Biography

James Robert Nelson was born in St. Paul, Minnesota on September 12, 1946. In his senior year at Johnson High School, James was the president of the Art Club. He won “Best of Show” at the St. Paul High School’s Art Show and was lucky to have Helen McKinney as his teacher and mentor.

While studying at the Minneapolis Institute of Art, James discovered he had an avid interest in environmentalism and multi-media. This ultimately led him to Bob Goldstein, environmentalist, and his “Lightworks” in 1966. During this period James created environments at L’OURSIN in Southampton, trade shows for Allied Chemical and Henri Bendel’s Christmas interiors in Manhattan. He then learned to make light paintings that were used in the Joshua Light Show, which among other things, did lightshows at the Filmore East. James showed his light paintings at the Corcoran Gallery in Washington, DC in 1967.

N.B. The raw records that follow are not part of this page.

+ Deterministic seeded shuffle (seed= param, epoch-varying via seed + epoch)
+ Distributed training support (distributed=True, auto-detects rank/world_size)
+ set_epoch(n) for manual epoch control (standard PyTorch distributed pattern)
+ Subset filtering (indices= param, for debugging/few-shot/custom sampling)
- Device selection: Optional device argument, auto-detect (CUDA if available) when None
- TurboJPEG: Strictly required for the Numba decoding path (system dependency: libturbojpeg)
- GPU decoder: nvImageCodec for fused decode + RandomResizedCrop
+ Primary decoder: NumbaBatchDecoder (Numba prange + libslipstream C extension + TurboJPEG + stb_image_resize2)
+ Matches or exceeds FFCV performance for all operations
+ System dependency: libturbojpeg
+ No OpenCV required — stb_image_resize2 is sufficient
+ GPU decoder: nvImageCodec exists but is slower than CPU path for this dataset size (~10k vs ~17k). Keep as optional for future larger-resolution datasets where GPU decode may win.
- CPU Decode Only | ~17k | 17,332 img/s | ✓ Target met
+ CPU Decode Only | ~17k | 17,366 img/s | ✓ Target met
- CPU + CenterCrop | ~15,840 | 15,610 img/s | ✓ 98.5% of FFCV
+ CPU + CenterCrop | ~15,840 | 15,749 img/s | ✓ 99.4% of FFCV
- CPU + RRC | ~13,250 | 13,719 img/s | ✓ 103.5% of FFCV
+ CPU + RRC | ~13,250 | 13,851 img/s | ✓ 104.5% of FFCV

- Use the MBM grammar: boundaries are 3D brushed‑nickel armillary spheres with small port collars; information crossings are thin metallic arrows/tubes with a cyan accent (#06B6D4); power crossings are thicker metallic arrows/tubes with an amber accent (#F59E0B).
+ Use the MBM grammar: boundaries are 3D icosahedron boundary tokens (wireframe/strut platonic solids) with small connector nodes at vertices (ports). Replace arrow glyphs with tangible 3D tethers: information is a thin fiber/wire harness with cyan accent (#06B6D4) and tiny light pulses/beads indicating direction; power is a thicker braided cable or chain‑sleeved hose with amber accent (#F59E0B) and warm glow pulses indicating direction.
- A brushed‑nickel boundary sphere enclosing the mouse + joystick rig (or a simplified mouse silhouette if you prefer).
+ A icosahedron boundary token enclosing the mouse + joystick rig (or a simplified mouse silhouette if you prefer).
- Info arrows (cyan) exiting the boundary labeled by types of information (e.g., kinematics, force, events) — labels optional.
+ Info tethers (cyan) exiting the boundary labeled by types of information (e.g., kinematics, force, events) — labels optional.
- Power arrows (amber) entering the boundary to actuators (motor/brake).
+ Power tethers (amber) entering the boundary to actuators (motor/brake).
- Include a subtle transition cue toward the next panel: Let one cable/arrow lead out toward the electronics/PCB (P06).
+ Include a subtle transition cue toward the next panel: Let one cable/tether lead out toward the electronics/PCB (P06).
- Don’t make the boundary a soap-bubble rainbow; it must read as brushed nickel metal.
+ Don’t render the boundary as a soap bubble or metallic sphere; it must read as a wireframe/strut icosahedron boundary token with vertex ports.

All the while, James stayed the course of making paintings and drawings in his loft on South Street and Rutgers on the waterfront in lower Manhattan. He was studio assistant for Dan Christiansen, painter, and Michael Steiner, sculptor during this period and also worked with Jules Olitzki, Larry Zox and Larry Poons.

After seventeen years of living in lower Manhattan, James moved to a large loft in the Ironbound section of Newark NJ, where his body of work continued to grow. It was here that he learned how to render steel sculpture, create computer graphics and tend a 2000 square foot rooftop garden with his wife, Kristine.

They now live in a 200-year-old converted barn in Upstate NY. James continues to make art in the studio he built on their property as well as tend four and a half acres of cultivated garden beds and woods. He and Kristine enjoy living in closer proximity to daughter, Ursula and grandson, Tyler.